▸ AIM OF THE EXERCISE
When a line below holds the string "class", show that line.

---- DATASET RECORDS

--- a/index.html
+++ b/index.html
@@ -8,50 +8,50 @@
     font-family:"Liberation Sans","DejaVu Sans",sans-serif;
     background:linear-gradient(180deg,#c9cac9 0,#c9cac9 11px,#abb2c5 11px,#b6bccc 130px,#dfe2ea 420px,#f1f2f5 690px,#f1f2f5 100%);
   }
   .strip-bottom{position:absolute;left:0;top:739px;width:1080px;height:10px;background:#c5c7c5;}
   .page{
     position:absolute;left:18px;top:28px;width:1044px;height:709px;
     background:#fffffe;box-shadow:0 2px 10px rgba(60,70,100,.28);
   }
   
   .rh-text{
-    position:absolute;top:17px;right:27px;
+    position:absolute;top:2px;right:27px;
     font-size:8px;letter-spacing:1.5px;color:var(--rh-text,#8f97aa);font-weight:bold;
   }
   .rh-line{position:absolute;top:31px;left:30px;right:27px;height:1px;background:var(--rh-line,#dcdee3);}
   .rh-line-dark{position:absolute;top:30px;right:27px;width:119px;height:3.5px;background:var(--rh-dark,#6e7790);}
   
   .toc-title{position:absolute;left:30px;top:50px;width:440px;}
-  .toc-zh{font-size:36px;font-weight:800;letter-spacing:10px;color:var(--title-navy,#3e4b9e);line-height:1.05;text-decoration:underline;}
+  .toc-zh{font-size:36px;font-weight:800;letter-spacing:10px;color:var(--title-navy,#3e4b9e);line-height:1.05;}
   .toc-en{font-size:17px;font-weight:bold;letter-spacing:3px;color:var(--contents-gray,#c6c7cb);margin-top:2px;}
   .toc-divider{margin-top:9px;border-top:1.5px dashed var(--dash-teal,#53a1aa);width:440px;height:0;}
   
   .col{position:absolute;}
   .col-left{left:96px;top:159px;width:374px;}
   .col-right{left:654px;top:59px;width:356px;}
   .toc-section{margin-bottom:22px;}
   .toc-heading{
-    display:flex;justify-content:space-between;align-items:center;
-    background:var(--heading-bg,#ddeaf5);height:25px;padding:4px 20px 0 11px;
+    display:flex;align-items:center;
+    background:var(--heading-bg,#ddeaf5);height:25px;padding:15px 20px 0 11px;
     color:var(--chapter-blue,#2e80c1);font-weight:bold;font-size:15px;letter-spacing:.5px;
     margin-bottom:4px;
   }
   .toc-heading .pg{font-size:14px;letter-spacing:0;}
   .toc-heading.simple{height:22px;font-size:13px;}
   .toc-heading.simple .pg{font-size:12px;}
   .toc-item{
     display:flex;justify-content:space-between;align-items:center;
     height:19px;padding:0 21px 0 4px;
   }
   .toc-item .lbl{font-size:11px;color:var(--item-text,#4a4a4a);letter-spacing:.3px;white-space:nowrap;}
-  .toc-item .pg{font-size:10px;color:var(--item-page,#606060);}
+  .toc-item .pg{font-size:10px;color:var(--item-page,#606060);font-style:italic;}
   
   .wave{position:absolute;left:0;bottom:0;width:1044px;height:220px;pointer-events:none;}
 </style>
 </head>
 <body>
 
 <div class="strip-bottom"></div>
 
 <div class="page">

--------

▸ FINISHED EXERCISE
 <div class="strip-bottom"></div>
 <div class="page">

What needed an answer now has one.